Culture | salto arts

Chiusa aperta all'arte

Artists in Residence.
Hinweis: Dieser Artikel ist ein Beitrag der Community und spiegelt nicht notwendigerweise die Meinung der SALTO-Redaktion wider.

Era il 1424 quando Albrecht Dürer decideva di prolungare il proprio soggiorno a Chiusa per immortalare il fascino di quello che oggi rientra nel circuito dei borghi più belli d’Italia, fissando le proprie impressioni presumibilmente restituite dall’incisione “Das große Glück”. Tra Otto e Novecento poi, molti artisti provenienti dall’area germanica ne fanno la propria dimora, tanto che dal 1874 al 1914 la cittadina si trasforma in vera e propria colonia artistica. Parte da queste premesse l’iniziativa che, nel corso dell’estate 2015 ha trasformato una serie di abitazioni sfitte nel centro del paese, in altrettanti atelier artistici, per far riscoprire al borgo la propria vocazione. L’evento ha visto coinvolte tre artiste straniere, invitate da Kunst Boden_Nah ad entrare a far parte della cittadina, lasciando in cambio il proprio apporto artistico, come impronta del loro passaggio e soprattutto, per sollecitare Chiusa a riscoprire la propria vocazione artistica, che in passato ha ispirato e accolto tanti creativi. Dal 18 marzo, i lavori realizzati nell’ambito del progetto da parte di Elena Kairyte, Inga Shalvashvili e Ursula Schachenhofer – questi i nomi delle artiste coinvolte – sono proposti dalla mostra “Artists in Residence 2015”, ospitata alla Galleria del Museo Civico di Chiusa. Figlia di un regista e una musicista Elena Kairyte non tradisce le proprie origini studiando regia e sceneggiatura a Mosca, dopo aver conseguito il bachelor all’Accademia di musica e teatro di Vilnius in Lituania. Documentari, fotografia sono gli ambiti di interesse dell’artista che a Chiusa - dove è stata ospitata dal 10 luglio fino al 7 agosto dello scorso anno - si è dedicata alla produzione del documentario dall’emblematico titolo “Dolce far niente”. Fonte dell’idea iniziale forse l’Italia, o piuttosto una certa immagine di Sud in genere, che ha forte presa sull’immaginario comune. Nel corso della propria ricerca l’artista ha cercato di individuare a Chiusa, degli abitanti che incarnassero al meglio questo spirito, che vede il momento protagonista assoluto, a discapito della progettualità o del bisogno di svolgere qualsiasi attività.

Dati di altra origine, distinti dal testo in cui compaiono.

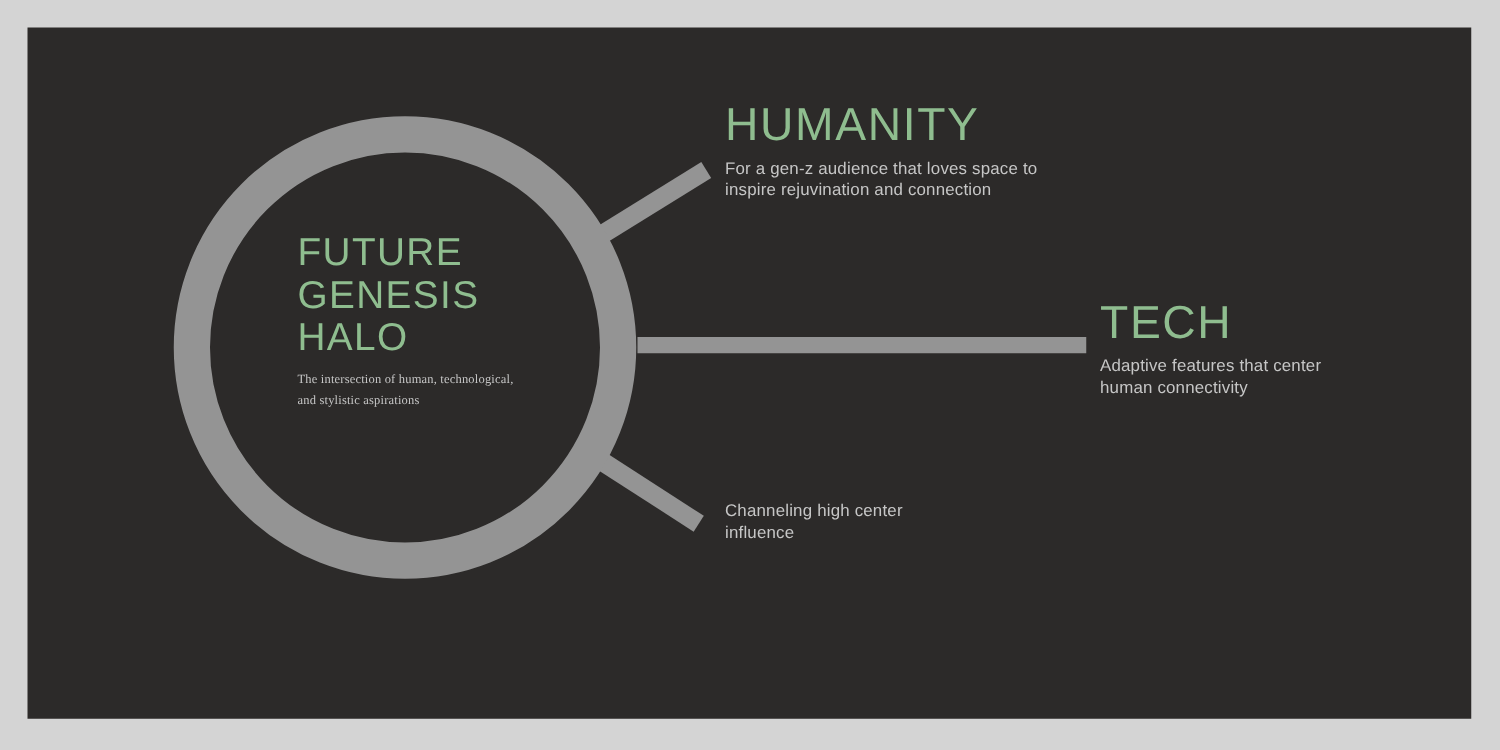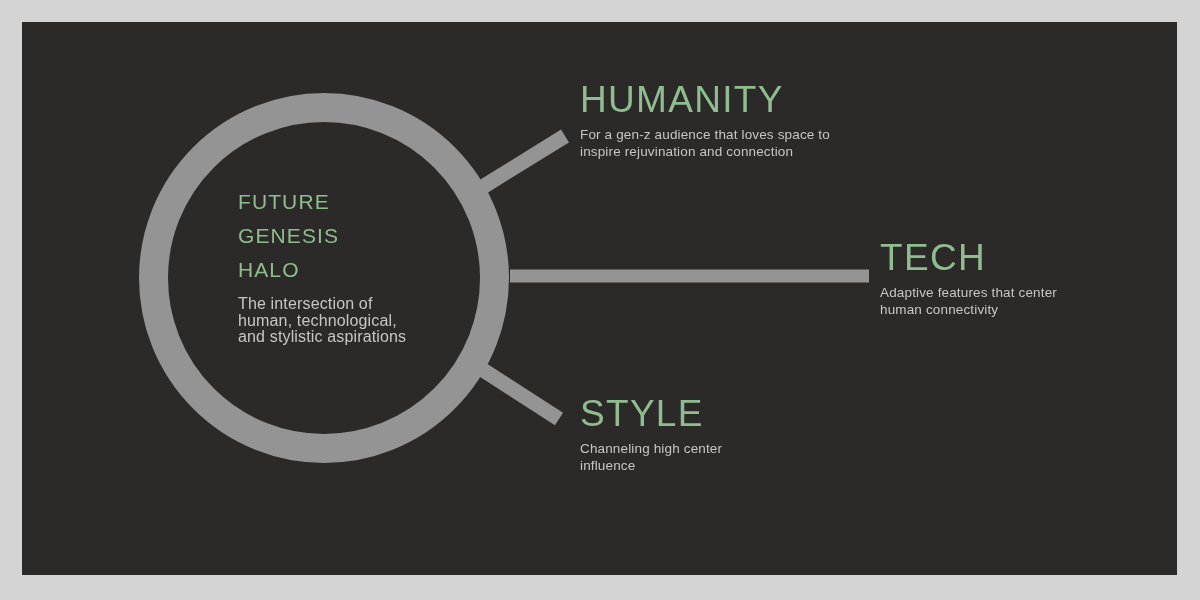"FUTURE" #hub .hub-title { font-size: 21px -> 31px }
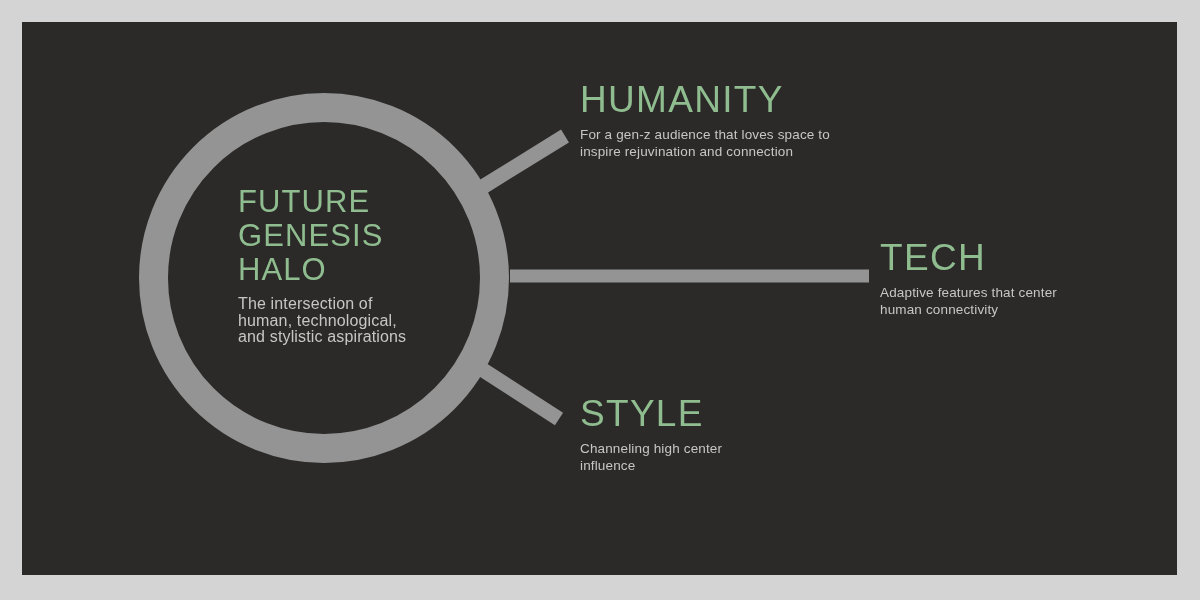"The intersection of human," #hub .hub-sub { font-family: none -> Liberation Serif, serif; font-size: 16px -> 10px }
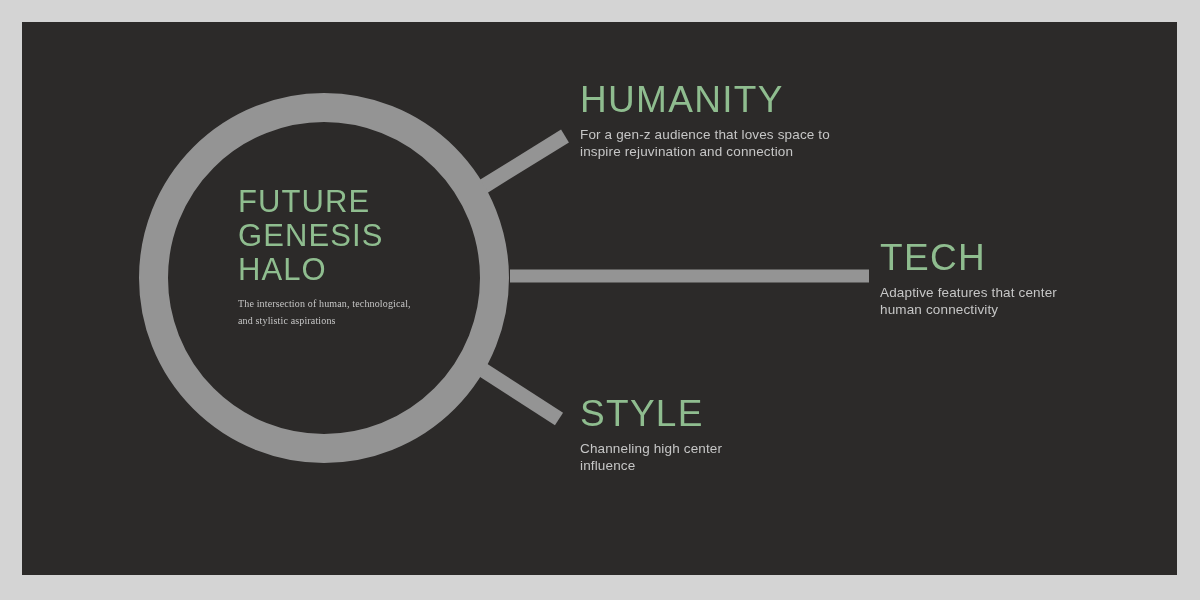"STYLE" p.spoke-title { html: <p>STYLE</p> -> none }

Diverso il tema centrale di “Reflection”, il progetto sviluppato da Inga Shalvashvili, da sempre interessata a sondare i confini della cultura, alla ricerca di caratteristiche che spesso sfuggono all’osservazione. Anche in Alto Adige, così come accade in Georgia (patria natale di Shalvashvili), l’artista ha incontrato un contatto quotidiano tra culture diverse tra loro. Nel corso del proprio soggiorno a Chiusa – dove l’artista ha risieduto da fine luglio a fine agosto 2015 – Shalvashvili ha concentrato il proprio interesse sulle espressioni soggettive, ritrovandole in uno dei luoghi senza dubbio più intimi della nostra quotidianità: il bagno. Attraverso questo percorso l’identità viene ricostruita attraverso una serie di elementi individuati dall’artista, quali forma, funzione ed elementi personali.  I bagni di Inga Shalvashvili si trasformano in espressioni forse anche inaspettate di personalità, e valori quali preferenze politiche, valori nazionali e posizioni morali. L’obiettivo di questa ricerca è stato quello di analizzare un ambiente come quello del bagno, attraverso un approccio affine a quello dell’antropologia. Il lavoro di Ursula Schachenhofer, che ha studiato arte mediale alla Hochschule fuer Gestaltung di Karlsruhe, si concentra sull’influenza delle convenzioni sociali sul nostro modo di pensare e sulle nostre vite. Nel progetto Spurensuche affidandosi a vari mezzi espressivi, indaga le tracce lasciate nel corso del proprio soggiorno a Chiusa. La mostra proseguirà fino al 30 aprile.